[Work instruction]:
The response should contain only those lines of the entries below that include the string "requisites".

[Dataset entries]:

□ □ □ □

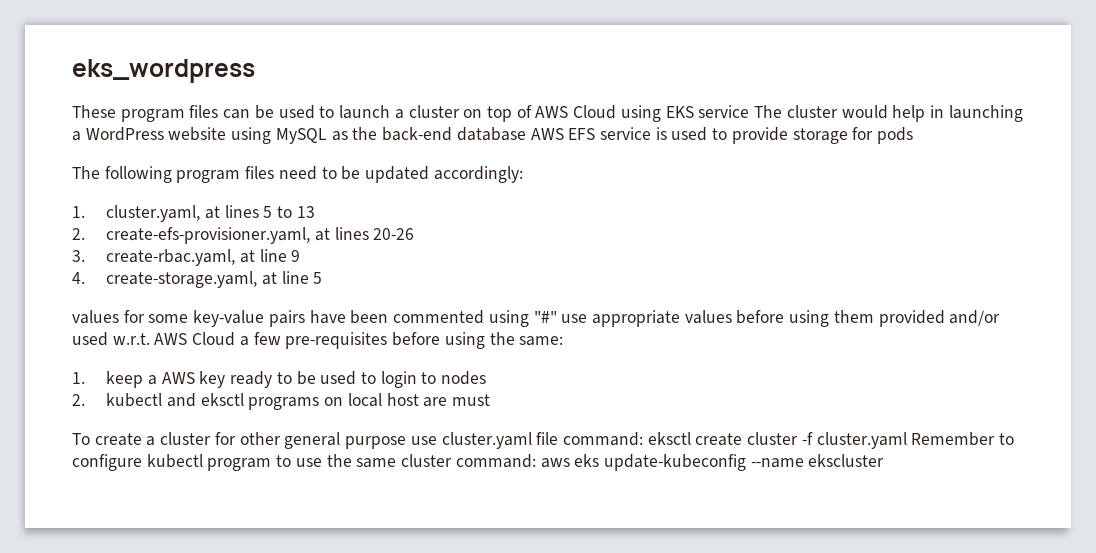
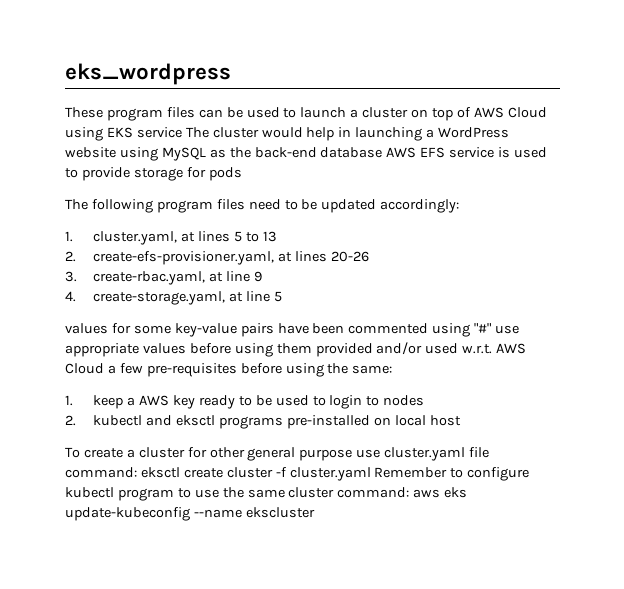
- 2. kubectl and eksctl programs on local host are must
+ 2. kubectl and eksctl programs pre-installed on local host

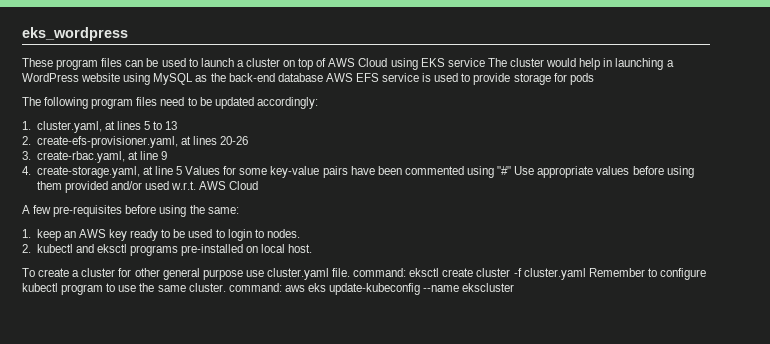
- 4. create-storage.yaml, at line 5
- values for some key-value pairs have been commented using "#" use appropriate values before using them provided and/or used w.r.t. AWS Cloud a few pre-requisites before using the same:
+ 4. create-storage.yaml, at line 5 Values for some key-value pairs have been commented using "#" Use appropriate values before using them provided and/or used w.r.t. AWS Cloud
+ A few pre-requisites before using the same:
- 1. keep a AWS key ready to be used to login to nodes
+ 1. keep an AWS key ready to be used to login to nodes.
- 2. kubectl and eksctl programs pre-installed on local host
+ 2. kubectl and eksctl programs pre-installed on local host.
- To create a cluster for other general purpose use cluster.yaml file command: eksctl create cluster -f cluster.yaml Remember to configure kubectl program to use the same cluster command: aws eks update-kubeconfig --name ekscluster
+ To create a cluster for other general purpose use cluster.yaml file. command: eksctl create cluster -f cluster.yaml Remember to configure kubectl program to use the same cluster. command: aws eks update-kubeconfig --name ekscluster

□ □ □ □

[Solution]:
- values for some key-value pairs have been commented using "#" use appropriate values before using them provided and/or used w.r.t. AWS Cloud a few pre-requisites before using the same:
+ A few pre-requisites before using the same:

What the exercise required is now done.